The companies standing up to Trump on DEI
Companies like Costco and Levi’s are rejecting the White House’s position on diversity, equity and inclusion.
For months now, President Donald Trump’s threat to strip federal contracts from corporations that stand by their diversity, equity and inclusion initiatives has driven a sharp U-turn in corporate America, with the private sector rushing to distance itself from policies that it once trumpeted.
But a new study tracking DEI changes inside the nation’s biggest corporations shows the pace has slowed as the Trump administration has pivoted to other policy priorities such as immigration and tariffs.
The backlash against DEI gained steam during the 2024 presidential election but hit a fever pitch when Trump took office. His early executive orders aimed at eliminating “illegal DEI” in the federal government and the private sector were the single-largest driving force behind the reforms that swept corporate America, Gravity Research found.
“President Trump’s return to office created a seismic shift in the risk calculus for companies with DEI commitments,” said Joanna Piacenza, vice president of thought leadership with Gravity Research, which advises companies on social, political and reputational risks. “Unlike earlier backlash driven by online activists which focused on reputational and social media pressure, Trump’s administration brought policy levers and legal authority.”
Most of the policy shifts – 80% – tracked in Gravity Research’s study of Fortune 1000 companies and sports leagues between June 2024 and May 2025 occurred after Trump’s inauguration. But the rate slowed significantly following the post-inauguration push, Piacenza said.
For example, 11 companies publicly announced in February they would make major changes to diverse hiring targets and workforce and executive representation goals, but only two made those changes in May.
“The slowdown appears to reflect a ‘wait-and-see’ posture from companies,” Piacenza said. “With those initial policy adjustments now set in motion, companies appear to be reassessing further changes.”
Corporations made these DEI changes
Corporations that rushed to make changes following the inauguration were those with the most to lose: federal contractors and companies in highly regulated industries. Nearly three-quarters of the corporations that made post-inauguration DEI changes were federal contractors, the study showed.
Of the DEI changes corporations made, the most significant was around hiring and representation goals, according to Gravity Research. Corporations also rebranded DEI efforts with more anodyne names such as “inclusion and belonging” and changed the chief diversity officer title to “vice president of talent strategy” or “head of people engagement” after Trump’s inauguration. Mentions of “DEI” and related terms also vanished from corporate reports, regulatory filings and websites.

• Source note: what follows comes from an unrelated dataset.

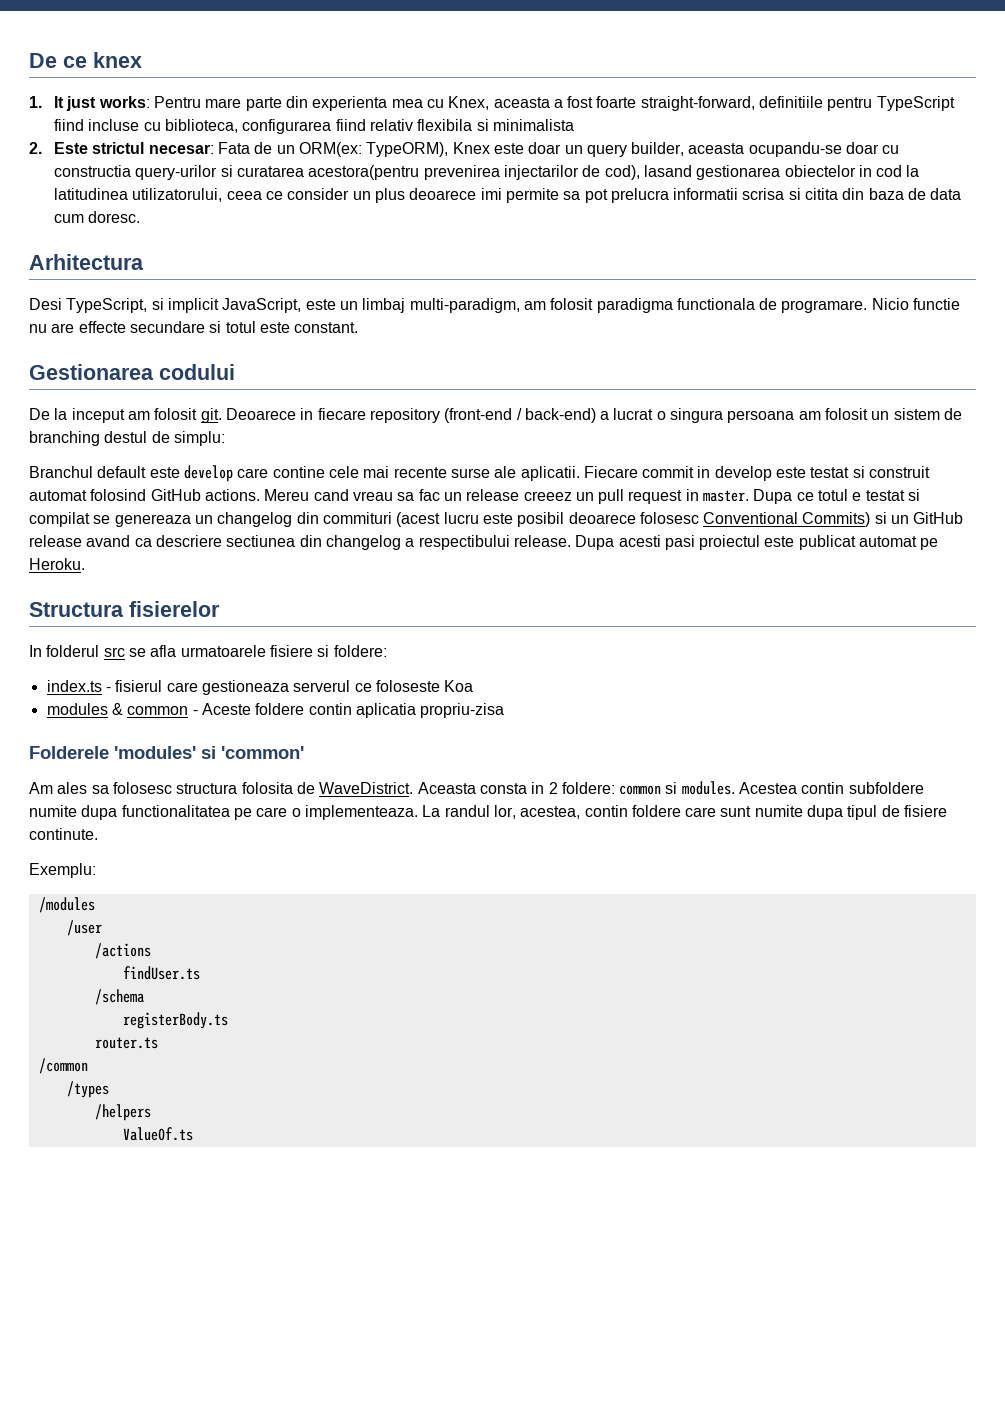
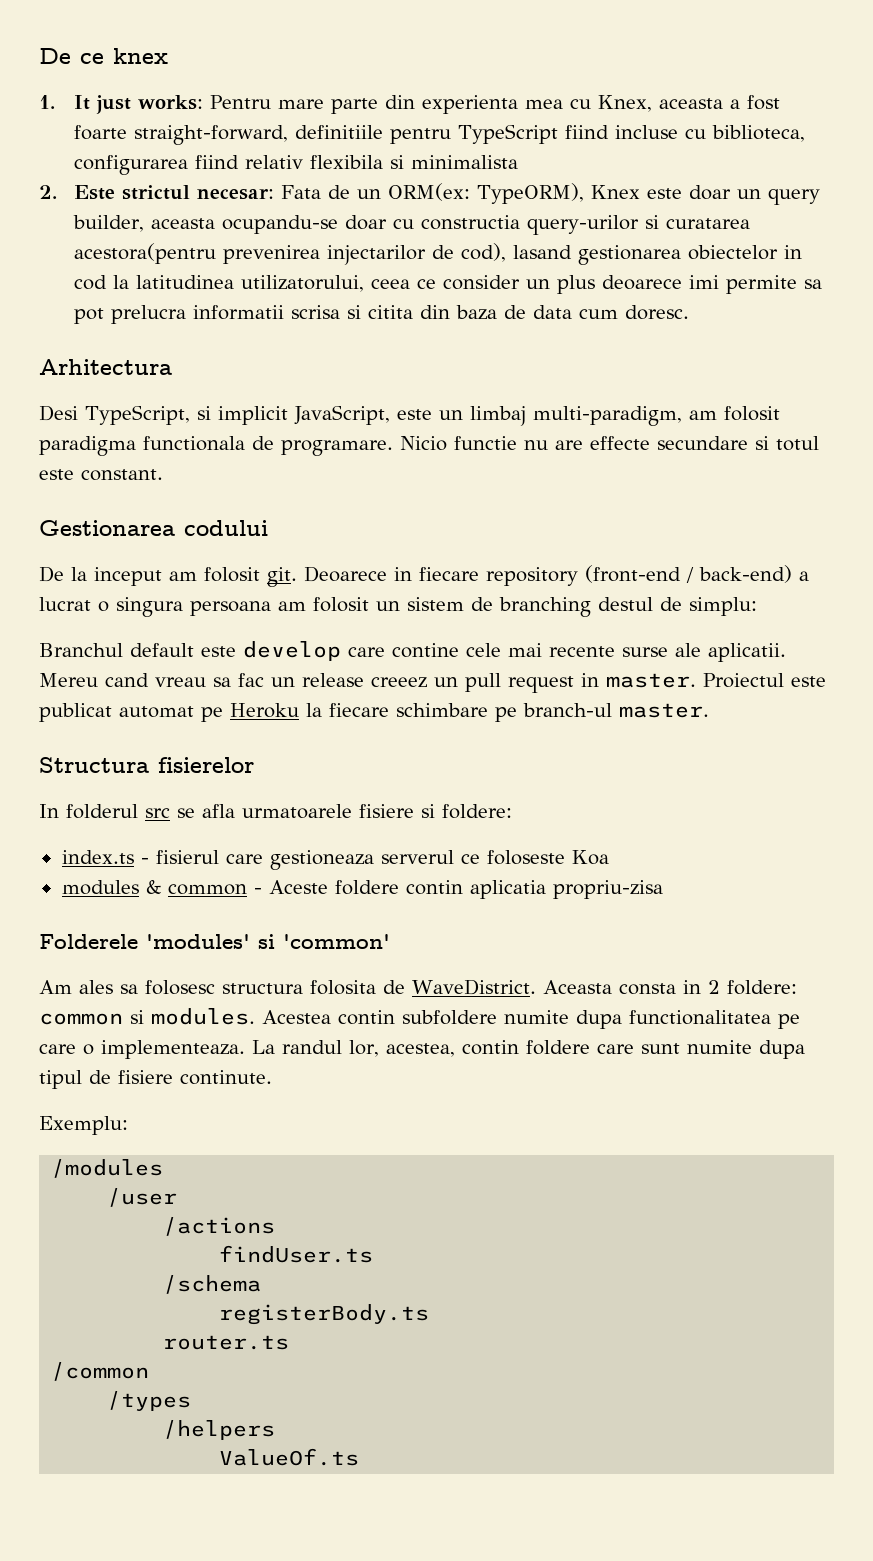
[583,466,931,481] [29,489,260,501] Fiecare commit in develop este testat si construit automat folosind GitHub actions. -> (786, 652) none
[753,489,921,504] [29,512,964,527] [29,535,939,550] [29,558,85,570] Dupa ce totul e testat si compilat se genereaza un changelog din commituri (acest lucru este posibil deoarece folosesc Conventional Commits) si un GitHub release avand ca descriere sectiunea din changelog a respectibului release. Dupa acesti pasi proiectul este publicat automat pe Heroku. -> [703,673,826,688] [39,703,709,722] Proiectul este publicat automat pe Heroku la fiecare schimbare pe branch-ul master.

Few companies dismantled employee resource groups but emphasized they are open to all employees and are aligned with business priorities such as professional development and networking. “With federal agencies signaling that ERGs could be investigated as discriminatory, this issue may resurface as a reputational risk in the months ahead,” the Gravity Research study said.
DEI retreat or ‘head fake’?
The Gravity Research study found that corporations are reframing but not retreating from DEI, with 80% affirming ongoing commitments to “inclusion,” “belonging,” or “accessibility.”
Business leaders are gaining confidence from pro-DEI shareholder votes and from the challenges faced by companies that have retreated on DEI, including declining sales, shrinking market caps and struggles attracting and retaining talent, said Carissa Romero, co-founder and managing director of the culture and inclusion platform Paradigm.
Guidance issued by the Equal Employment Opportunity Commission in March also reassured corporations that the Trump administration would not view their strategies as “illegal DEI.”
Corporations are also facing growing pressure from pro-DEI activists who have mounted a string of boycotts protesting DEI rollbacks. It’s unclear how much of an impact these boycotts are having on the bottom line, but Target cited its decision to end some diversity policies as a contributor to a sharp first-quarter pullback in consumer spending.
“Most companies know creating diverse workforces, fair processes that advance the best talent and inclusive environments where people who are different from one another can collaborate effectively is essential to long-term business success,” Romero said. “These efforts aren’t a ‘nice to have,’ they’re strategic levers for innovation, performance and resilience.”
Corporations could quickly change their tune if the Trump administration ramps up DEI enforcement, Piacenza said. Last week the Labor Department’s Office of Federal Contract Compliance Programs issued a letter inviting federal contractors to voluntarily disclose what steps they have taken to “wind down” DEI programs.
DEI critics like shareholder activist Paul Chesser accuse corporations of ducking Trump administration oversight and “snookering” customers and shareholders by making superficial changes to their policies while maintaining their commitment to diversity programs behind the scenes.
Chesser, director of the National Legal and Policy Center’s Corporate Integrity Project, calls it “the head fake across corporate America to give the impression – with little or no evidence – that companies are eliminating DEI.”
“Companies that outside parties perceive as having made only cosmetic changes could face renewed scrutiny,” Piacenza said.